In the listing below, print exactly the lines between the line holding "Jotter Originals Black" and the line holding "total: 11371.12 -> 8644.16", inclusive, and no more.

Dataset records START

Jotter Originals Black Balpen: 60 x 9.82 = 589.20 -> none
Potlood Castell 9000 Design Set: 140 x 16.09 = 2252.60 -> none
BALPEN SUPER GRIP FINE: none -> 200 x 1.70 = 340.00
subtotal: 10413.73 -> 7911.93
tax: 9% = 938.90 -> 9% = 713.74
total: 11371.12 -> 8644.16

Dataset records END
Dataset records START

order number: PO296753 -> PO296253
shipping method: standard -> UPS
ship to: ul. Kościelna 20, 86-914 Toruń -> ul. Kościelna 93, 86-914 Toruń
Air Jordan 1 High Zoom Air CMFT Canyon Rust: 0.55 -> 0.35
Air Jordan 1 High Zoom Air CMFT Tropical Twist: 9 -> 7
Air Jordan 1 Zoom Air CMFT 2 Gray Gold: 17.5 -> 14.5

Dataset records END
Dataset records START

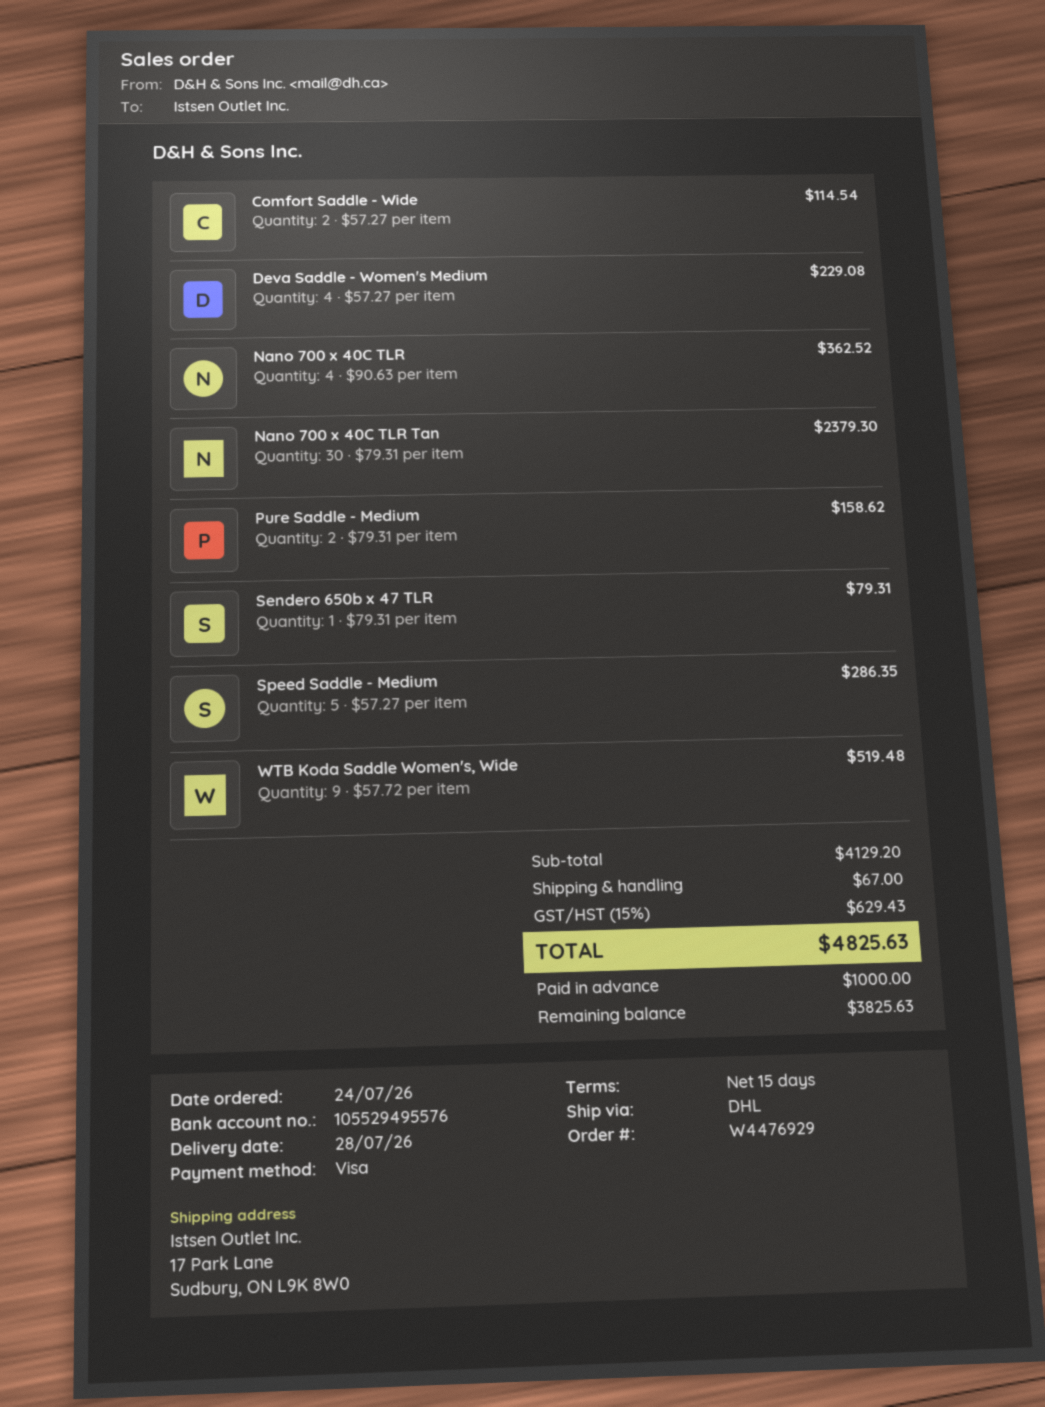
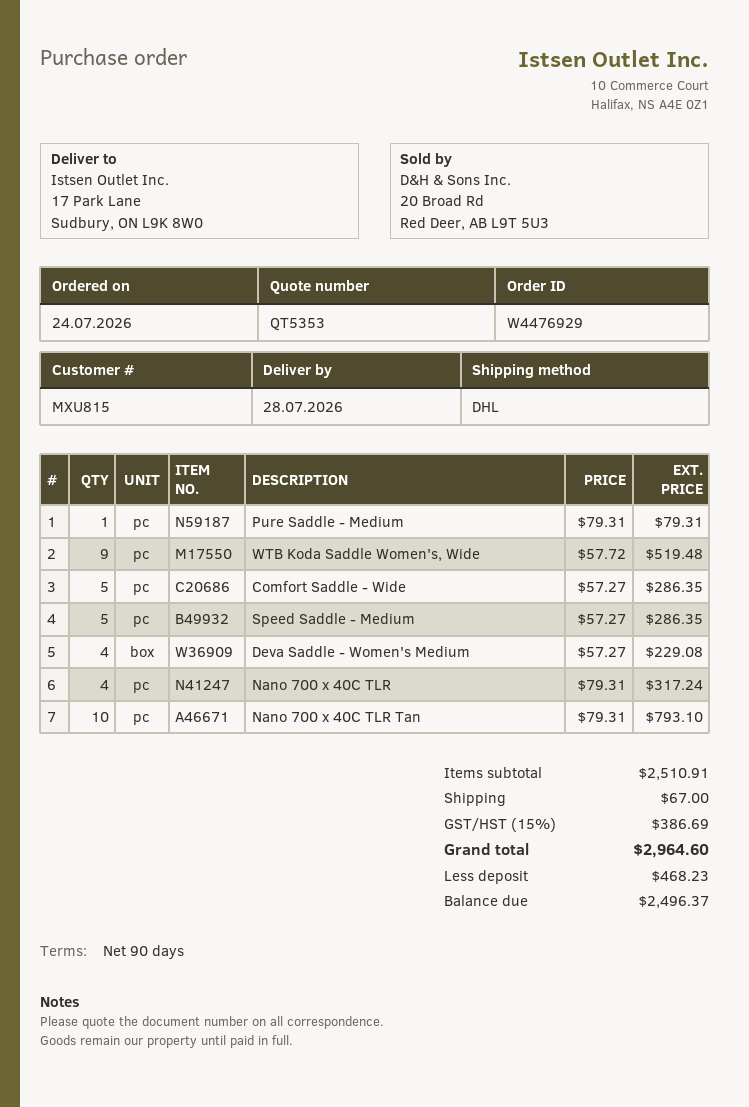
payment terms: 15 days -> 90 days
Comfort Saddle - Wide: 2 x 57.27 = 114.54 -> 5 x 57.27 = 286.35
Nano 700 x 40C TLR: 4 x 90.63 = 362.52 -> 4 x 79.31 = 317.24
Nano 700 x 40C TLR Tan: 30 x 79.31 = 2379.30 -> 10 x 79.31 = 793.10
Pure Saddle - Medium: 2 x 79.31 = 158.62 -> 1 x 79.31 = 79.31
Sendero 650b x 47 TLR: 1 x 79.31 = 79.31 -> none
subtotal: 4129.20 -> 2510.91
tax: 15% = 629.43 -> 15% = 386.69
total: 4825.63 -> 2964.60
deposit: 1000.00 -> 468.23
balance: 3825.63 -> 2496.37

Dataset records END

* [Reply]
Jotter Originals Black Balpen: 60 x 9.82 = 589.20 -> none
Potlood Castell 9000 Design Set: 140 x 16.09 = 2252.60 -> none
BALPEN SUPER GRIP FINE: none -> 200 x 1.70 = 340.00
subtotal: 10413.73 -> 7911.93
tax: 9% = 938.90 -> 9% = 713.74
total: 11371.12 -> 8644.16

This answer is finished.